Abelharucos (Merops apiaster). Foto: Ethnobob/Wiki Commons

Chamam-lhes outros nomes, barranqueiros, por exemplo, de furarem os ninhos por taludes, que podem ser de estradas e caminhos, de rios e até do mar. Papa-abelhas, abelheiros, mal-amados pelos apicultores, se bem que comem tantos outros insetos (e, sobretudo, que as abelhas enfrentam problemas bem maiores que os abelharucos).

Os abelharucos quando voam não se calam. É a forma de se manterem em contacto quando a caça aos insetos os dispersa por uma área considerável (na verdade não é área, é volume de atmosfera). Aquele som suave viaja longe no espaço aberto. Mesmo apartados, não se perdem enquanto cada qual persegue a sua presa desgarrada.

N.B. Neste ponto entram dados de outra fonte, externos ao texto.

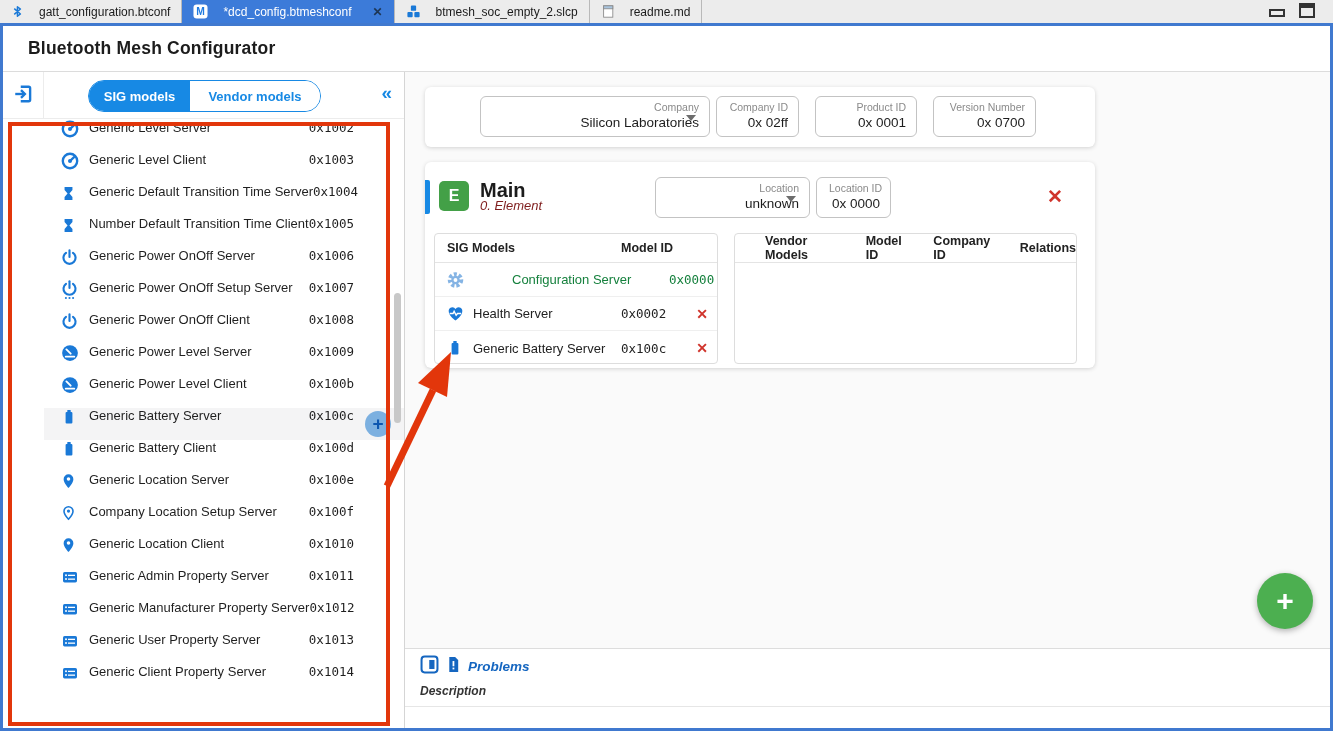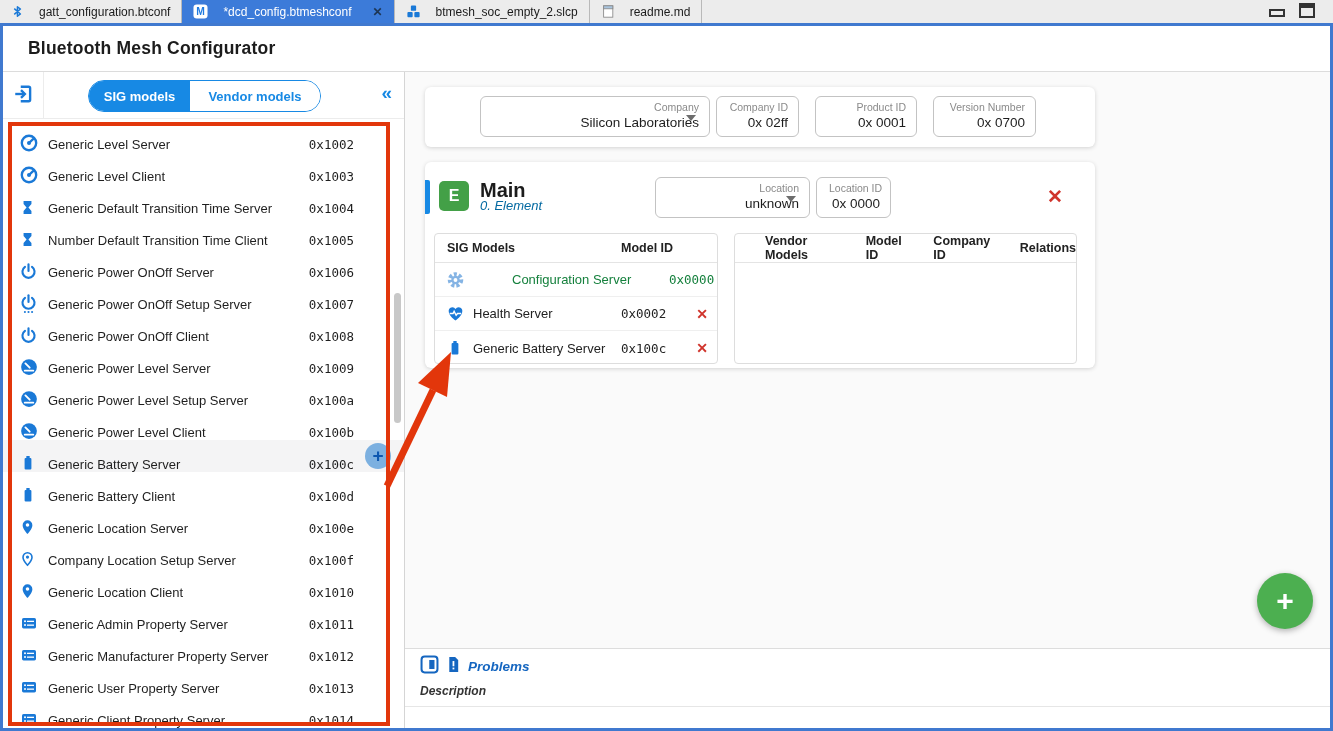--- a/index.html
+++ b/index.html
@@ -26,21 +26,21 @@
   .left-panel { position:absolute; left:3px; top:72px; width:402px; height:656px; background:#fff; border-right:1px solid #d5d5d5; }
   .left-toolbar { position:absolute; left:0; top:0; width:100%; height:47px; border-bottom:1px solid #ececec; }
   .tool-cell { position:absolute; left:0; top:0; width:41px; height:47px; border-right:1px solid #ececec; display:flex; align-items:center; justify-content:center; cursor:pointer; }
   .pill { position:absolute; left:85px; top:8px; height:32px; display:flex; border:1.5px solid #1789e4; border-radius:17px; overflow:hidden; background:#fff; }
   .pill-seg { display:flex; align-items:center; justify-content:center; font-size:13px; font-weight:bold; cursor:pointer; }
   .pill-seg.sig { width:101px; background:#1789e4; color:#fff; }
   .pill-seg.vendor { width:130px; background:#fff; color:#1789e4; }
   .collapse-btn { position:absolute; right:12px; top:10px; font-size:19px; font-weight:bold; color:#1789e4; cursor:pointer; }
 
   .model-list { position:absolute; left:0; top:48px; width:401px; height:608px; }
-  .model-row { position:relative; height:32px; display:flex; align-items:flex-end; padding:0 50px 0 17px; }
+  .model-row { position:relative; height:32px; display:flex; align-items:flex-start; padding:0 50px 0 17px;margin-left:41px; }
   .model-row.hl { background:#f4f4f5; }
   .model-row .m-icon { width:18px; height:18px; flex:0 0 18px; display:flex; align-items:center; }
   .model-row .m-name { margin-left:10px; font-size:13px; color:#1f1f1f; white-space:nowrap; }
   .model-row .m-id { margin-left:auto; font-family:"DejaVu Sans Mono", monospace; font-size:12.5px; color:#1f1f1f; }
   .add-btn { position:absolute; right:13px; top:3px; width:26px; height:26px; border-radius:50%; background:#7cb0e0; color:#0d57b0; font-size:19px; font-weight:bold; display:flex; align-items:center; justify-content:center; cursor:pointer; }
   .scroll-thumb { position:absolute; left:391px; top:221px; width:7px; height:130px; border-radius:4px; background:#c8c8c8; cursor:pointer; }
 
   
   .right-panel { position:absolute; left:405px; top:72px; width:925px; height:656px; background:#fafafa; }
   .card { position:absolute; background:#fff; border-radius:6px; box-shadow:0 1px 4px rgba(0,0,0,.16); }
@@ -49,21 +49,21 @@
 
   .field { position:absolute; height:41px; border:1px solid #c3c3c3; border-radius:6px; background:#fff; padding:4px 10px 0 12px; cursor:text;text-align:right; }
   .field-label { font-size:10.5px; color:#8a8a8a; line-height:12px; white-space:nowrap; }
   .field-value { font-size:13.5px; color:#1d1d1d; line-height:20px; white-space:nowrap; }
   .dd-arrow { position:absolute; right:13px; top:18px; width:0; height:0; border-left:5px solid transparent; border-right:5px solid transparent; border-top:6px solid #6d6d6d; }
   .select { cursor:pointer; }
 
   .accent-bar { position:absolute; left:0; top:18px; width:5px; height:34px; background:#1789e4; border-radius:0 2px 2px 0; }
   .elem-badge { position:absolute; left:14px; top:19px; width:30px; height:30px; border-radius:5px; background:#43a047; color:#fff; font-size:16px; font-weight:bold; display:flex; align-items:center; justify-content:center; }
   .elem-name { position:absolute; left:55px; top:17px; font-size:20px; font-weight:bold; color:#1c1c1c; }
-  .elem-sub { position:absolute; left:55px; top:36px; font-size:13px; font-style:italic; color:#0369a1; }
+  .elem-sub { position:absolute; left:55px; top:36px; font-size:13px; font-style:italic; color:#7f1d1d; }
   .elem-del { position:absolute; right:32px; top:23px; font-size:19px; font-weight:bold; color:#d0342c; cursor:pointer; }
 
   .mtable { position:absolute; top:71px; border:1px solid #ddd; border-radius:4px; background:#fff; }
   .sig-table { left:9px; width:284px; height:131px; }
   .vendor-table { left:309px; width:343px; height:131px; }
   .mt-head { height:29px; border-bottom:1px solid #e4e4e4; display:flex; align-items:center; font-size:12.5px; font-weight:bold; color:#222; }
   .sig-table .mt-head .h1 { margin-left:12px; }
   .sig-table .mt-head .h2 { position:absolute; left:186px; }
   .vendor-table .mt-head { padding-left:30px; gap:21px; }
   .mt-row { position:relative; height:34px; display:flex; align-items:center; border-bottom:1px solid #efefef; padding-left:12px; }
@@ -232,31 +232,20 @@
         <div class="model-row">
           <span class="m-icon">
             <svg width="18" height="18" viewBox="0 0 16 16">
               <circle cx="8" cy="8" r="7" fill="#1a79d7"></circle>
               <path d="M8.6 8.6 L4.8 4.8" stroke="#fff" stroke-width="1.7" stroke-linecap="round"></path>
               <path d="M4.2 11.3h7.6" stroke="#fff" stroke-width="1.6" stroke-linecap="round"></path>
             </svg>
           </span>
           <span class="m-name">Generic Power Level Server</span>
           <span class="m-id">0x1009</span>
-        </div>
-        <div class="model-row">
-          <span class="m-icon">
-            <svg width="18" height="18" viewBox="0 0 16 16">
-              <circle cx="8" cy="8" r="7" fill="#1a79d7"></circle>
-              <path d="M8.6 8.6 L4.8 4.8" stroke="#fff" stroke-width="1.7" stroke-linecap="round"></path>
-              <path d="M4.2 11.3h7.6" stroke="#fff" stroke-width="1.6" stroke-linecap="round"></path>
-            </svg>
-          </span>
-          <span class="m-name">Generic Power Level Setup Server</span>
-          <span class="m-id">0x100a</span>
         </div>
         <div class="model-row">
           <span class="m-icon">
             <svg width="18" height="18" viewBox="0 0 16 16">
               <circle cx="8" cy="8" r="7" fill="#1a79d7"></circle>
               <path d="M8.6 8.6 L4.8 4.8" stroke="#fff" stroke-width="1.7" stroke-linecap="round"></path>
               <path d="M4.2 11.3h7.6" stroke="#fff" stroke-width="1.6" stroke-linecap="round"></path>
             </svg>
           </span>
           <span class="m-name">Generic Power Level Client</span>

O mecanismo parece meio inverosímil, os abelharucos no ar são até difíceis de ver. Como é que, sempre em voo de um lado para o outro, podem não se perder só com base nuns pios de difícil localização? Custa a acreditar, mas um estudo relativamente recente* demonstrou que os abelharucos chegam a viajar milhares de quilómetros, durante semanas, em conjunto com os seus amigos (Nota: digo que são amigos porque tal parece uma evidência. O que quero sublinhar é que não são necessariamente membros do mesmo grupo familiar; alguns dos compadres e das comadres que juntos atravessam continentes e mares nem sequer nidificam nas mesmas colónias).

Num exemplo admirável de coesão, quatro indivíduos (que foram seguidos no estudo referido) mantiveram-se unidos ao longo de uma viagem de ida e volta que incluiu uma migração entre as zonas de reprodução na Alemanha e as zonas de invernada em Angola. Andaram assim durante meses a fio e percorreram em bando mais de 14.000 quilómetros. Só nas zonas de invernada por vezes se separaram por períodos curtos, logo se voltando a reunir.

Abelharuco em voo. Foto: Jac. Janssen/Wiki Commons

Estes quatro indivíduos não foram uma exceção, vários outros abelharucos estudados mantiveram-se unidos nos seus grupos, grupos que frequentemente contam com uma ou duas dúzias de indivíduos. Alguns também se perderam pelo caminho, mas muitos voltaram a encontrar-se e a viajar juntos mais tarde, indicando uma notável capacidade de visitar pontos específicos de “rendez-vouz” ao longo da rota migratória, aprendidos em anos anteriores. Fiéis aos amigos, inconformados na separação.

Voadores fáceis, os abelharucos atravessam oceanos, desertos e savanas chamando jovialmente, brrriut, brrriut. Comuns em boa parte de Portugal, tive a sorte de os ver tão a sul como em Cabinda e, abundantes, na Namíbia. Mas por mais que os oiça e veja, não se me estanca a sede.

Abelharucos? Mal chegam, tardios, logo vão de fugida. Levam o estio atrás. Quem dera ir em bando, ver África toda lá de cima. Quem dera que ainda aqui se demorassem.

Partiram velozes sem se importarem. Já não se ouvem, ainda doem.